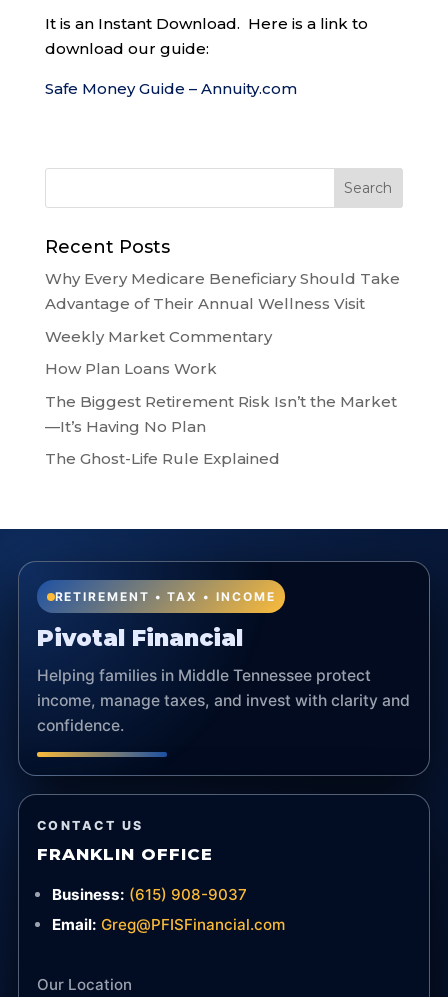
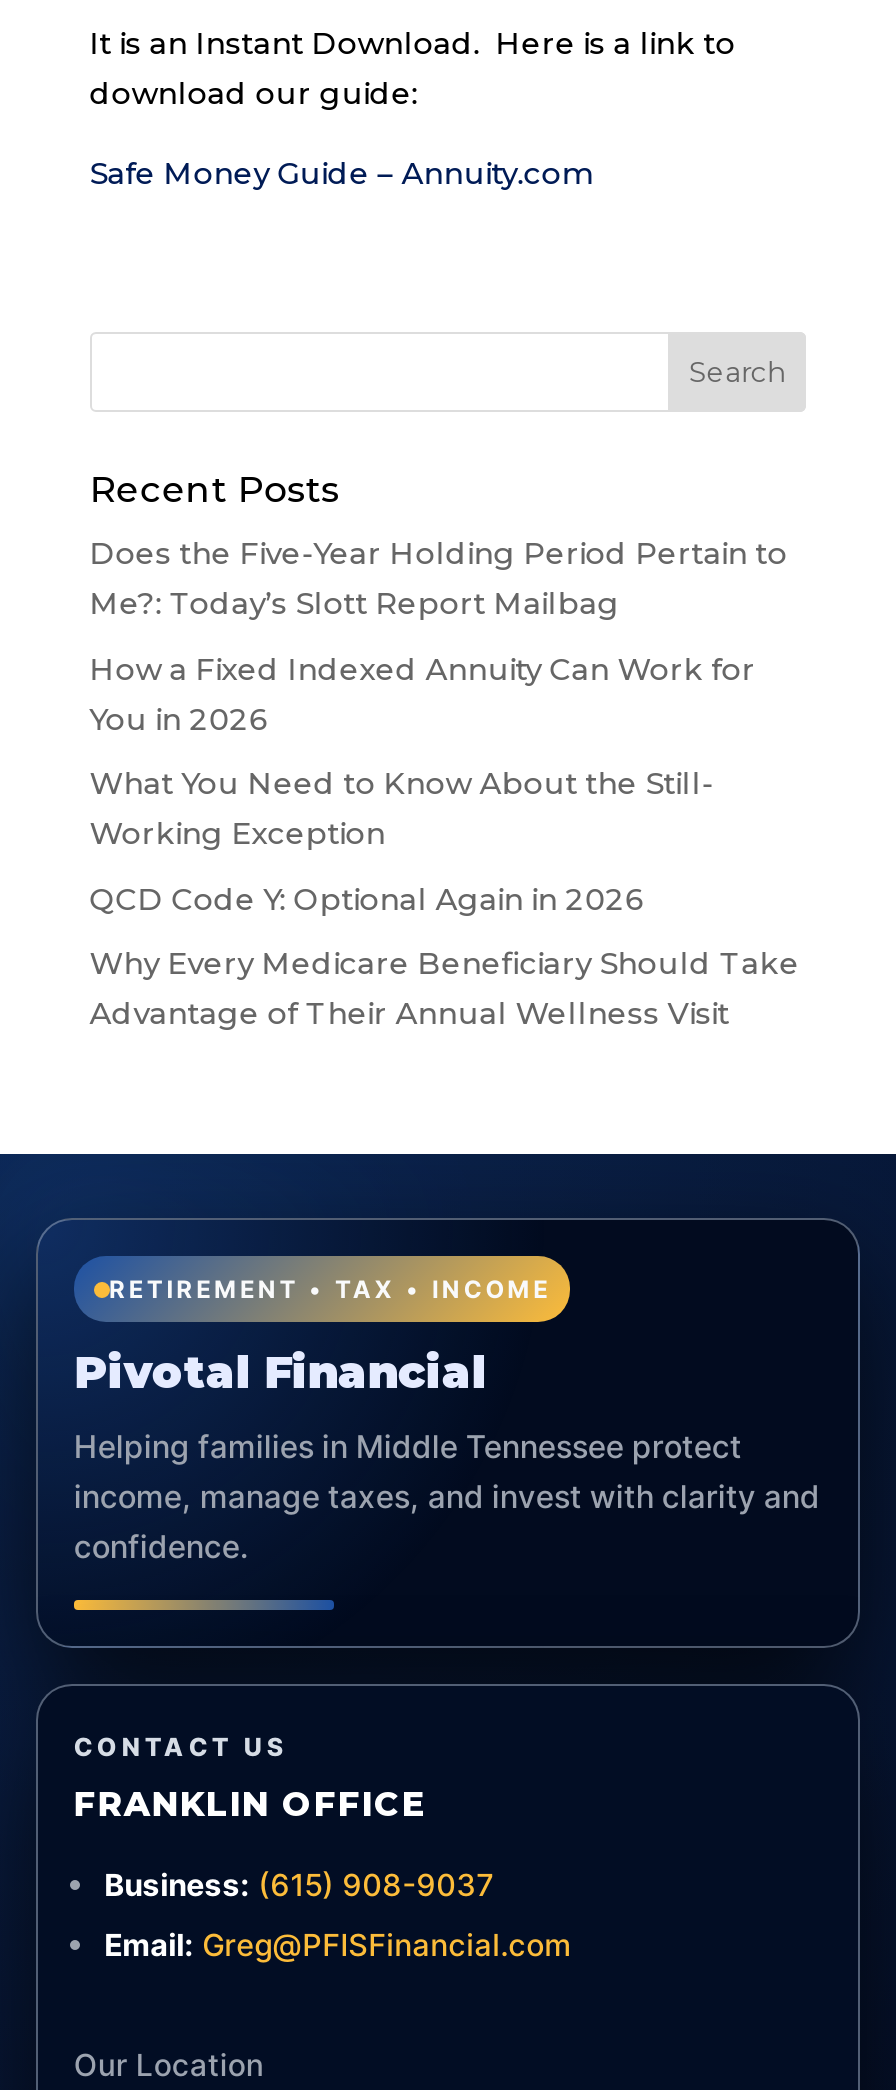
+ Does the Five-Year Holding Period Pertain to
+ Me?: Today’s Slott Report Mailbag
+ How a Fixed Indexed Annuity Can Work for
+ You in 2026
+ What You Need to Know About the Still-
+ Working Exception
+ QCD Code Y: Optional Again in 2026

moved down: Why Every Medicare Beneficiary Should Take | Advantage of Their Annual Wellness Visit

- Weekly Market Commentary
- How Plan Loans Work
- The Biggest Retirement Risk Isn’t the Market
- —It’s Having No Plan
- The Ghost-Life Rule Explained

#####

WHAT THIS TASK INVOLVES: Every line above with the word "Market" belongs in the answer, copied as written.

WRITTEN RESPONSE:
- Weekly Market Commentary
- The Biggest Retirement Risk Isn’t the Market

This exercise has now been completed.